ASSIGNMENT
Return each line of the listing in which the word "formula" appears.

PROVIDED MATERIAL

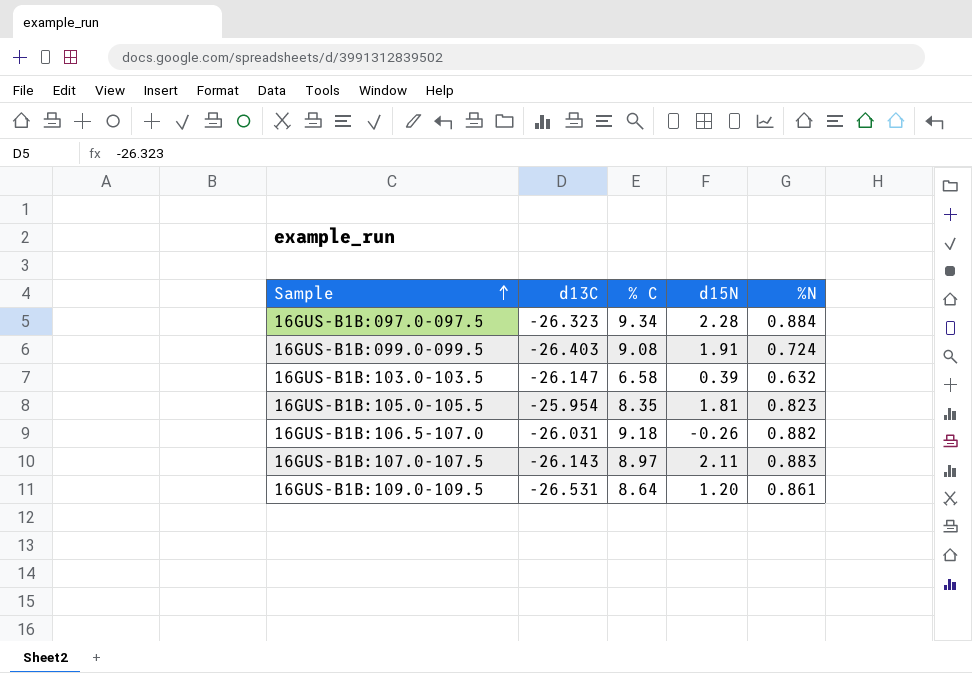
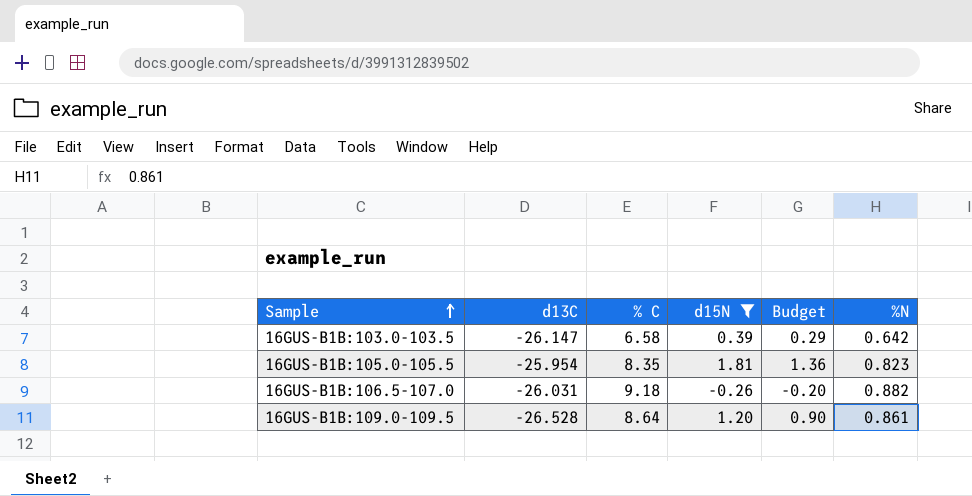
filter: none -> d15N <= 1.81
column Budget | formula: none -> [d15N] * 0.75
16GUS-B1B:103.0-103.5 | %N: 0.632 -> 0.642
16GUS-B1B:109.0-109.5 | d13C: -26.531 -> -26.528

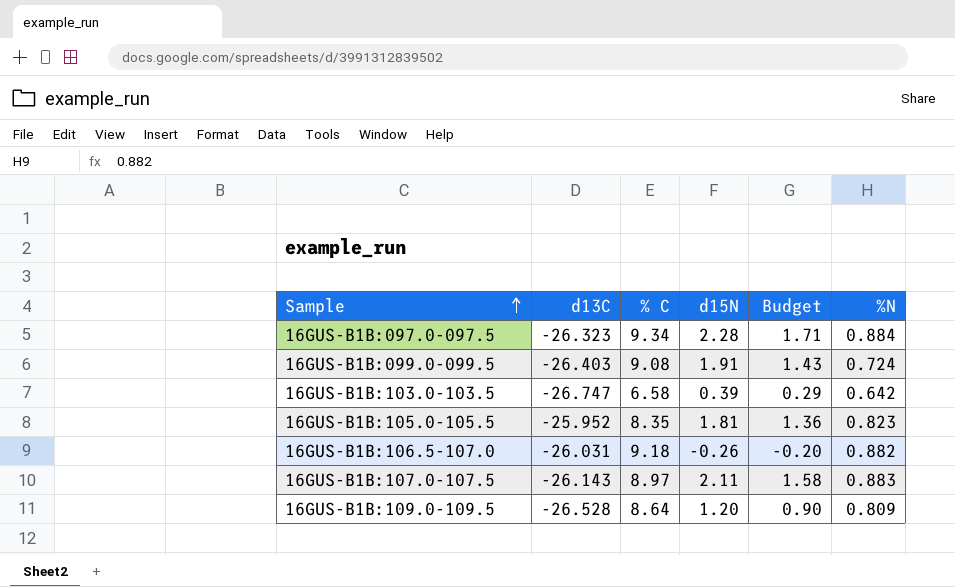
filter: d15N <= 1.81 -> none
16GUS-B1B:103.0-103.5 | d13C: -26.147 -> -26.747
16GUS-B1B:105.0-105.5 | d13C: -25.954 -> -25.952
16GUS-B1B:109.0-109.5 | %N: 0.861 -> 0.809

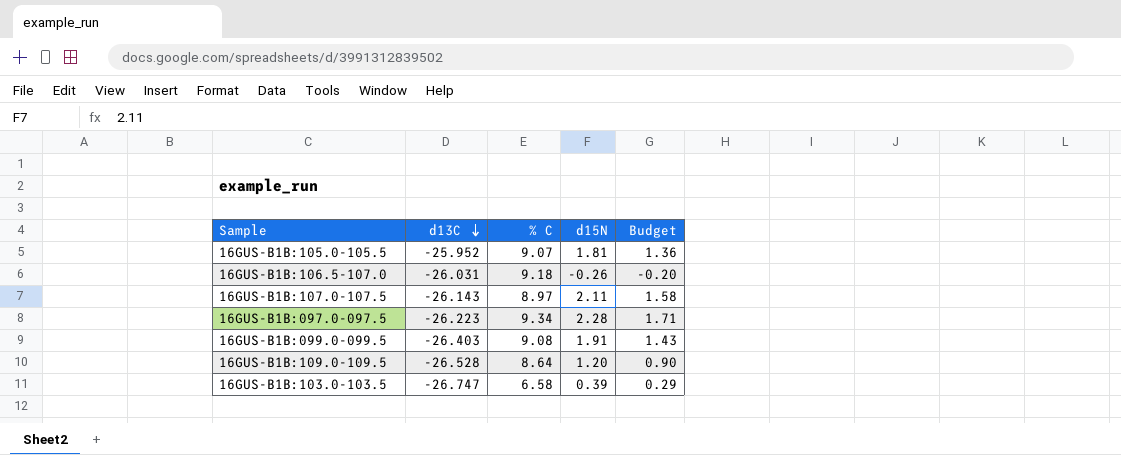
row order: Sample ascending -> d13C descending
column %N | position: 6 -> none
16GUS-B1B:105.0-105.5 | % C: 8.35 -> 9.07
16GUS-B1B:097.0-097.5 | d13C: -26.323 -> -26.223

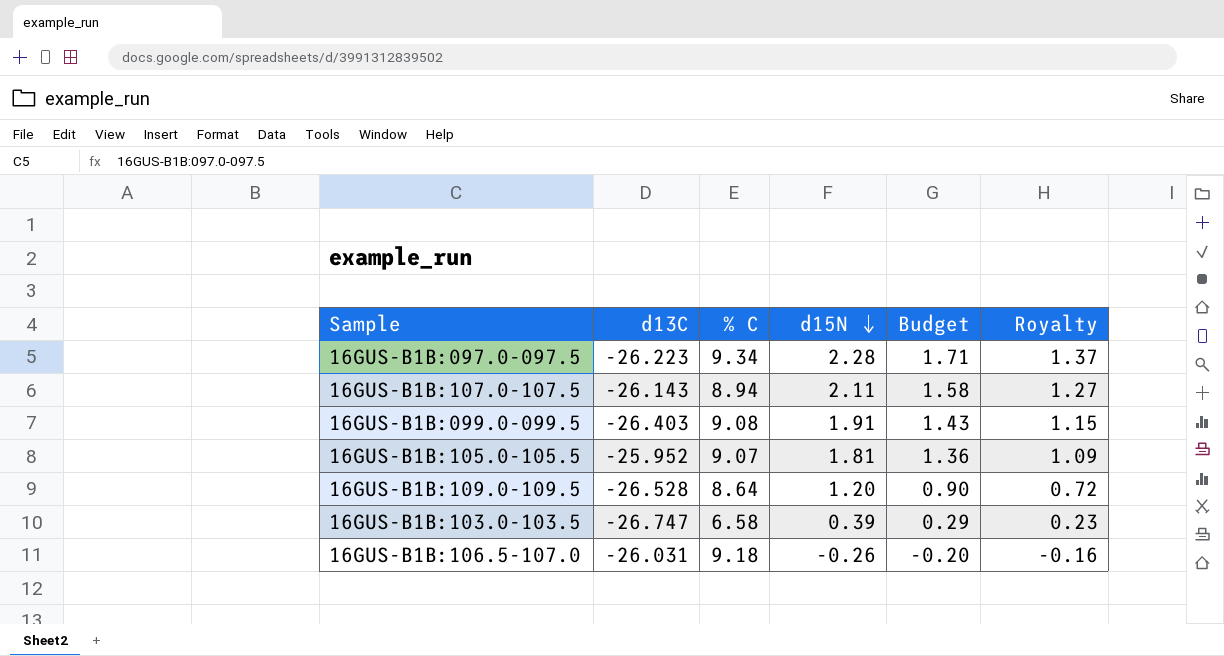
row order: d13C descending -> d15N descending
column Royalty | formula: none -> [d15N] * 0.6
16GUS-B1B:107.0-107.5 | % C: 8.97 -> 8.94

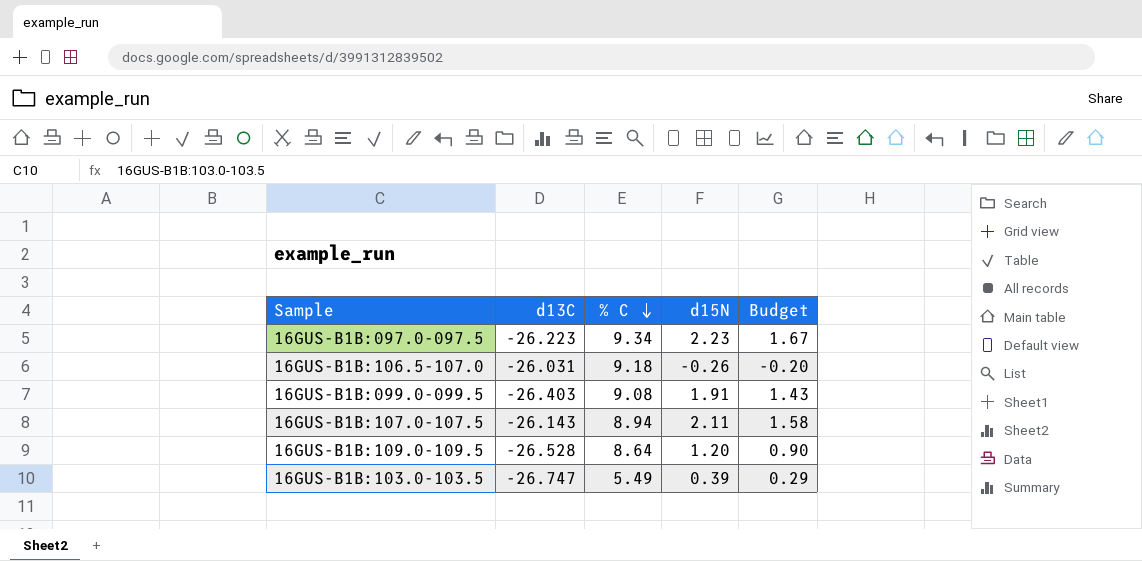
row order: d15N descending -> % C descending
column Royalty | formula: [d15N] * 0.6 -> none
row 16GUS-B1B:105.0-105.5: -25.952 | 9.07 | 1.81 | 1.36 | 1.09 -> none
16GUS-B1B:097.0-097.5 | d15N: 2.28 -> 2.23
16GUS-B1B:097.0-097.5 | Budget: 1.71 -> 1.67
16GUS-B1B:103.0-103.5 | % C: 6.58 -> 5.49

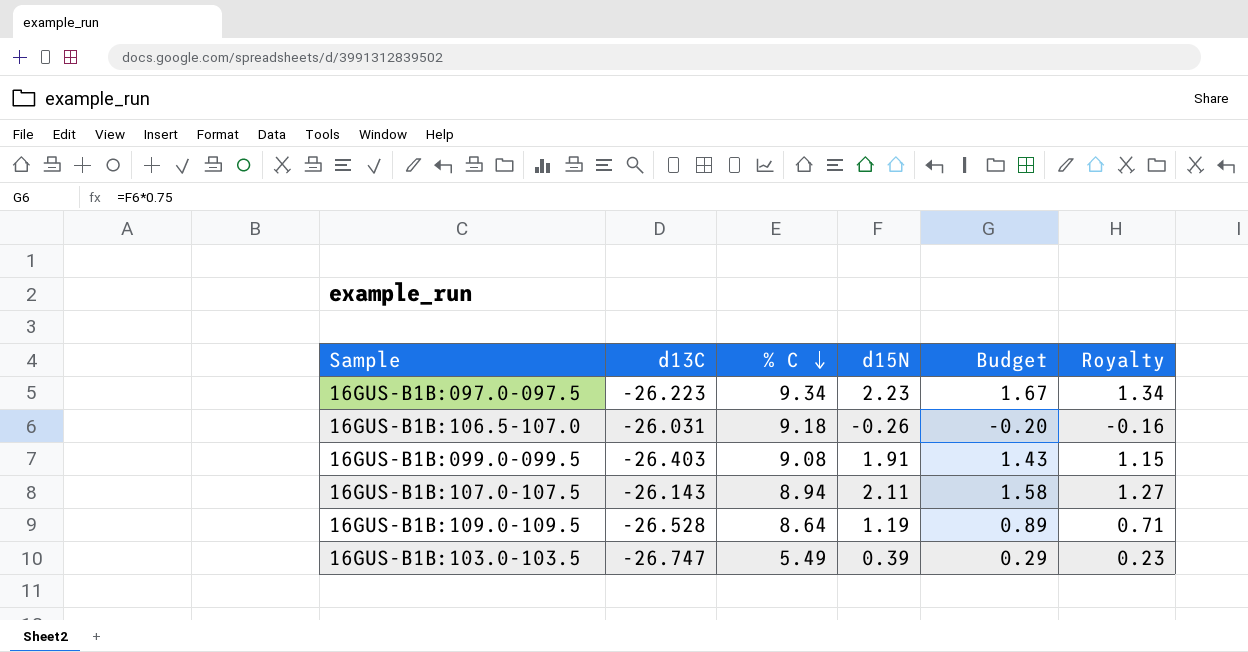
column Royalty | formula: none -> [d15N] * 0.6
16GUS-B1B:109.0-109.5 | d15N: 1.20 -> 1.19
16GUS-B1B:109.0-109.5 | Budget: 0.90 -> 0.89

SOLUTION TO THIS TASK
column Budget | formula: none -> [d15N] * 0.75
column Royalty | formula: none -> [d15N] * 0.6
column Royalty | formula: [d15N] * 0.6 -> none
column Royalty | formula: none -> [d15N] * 0.6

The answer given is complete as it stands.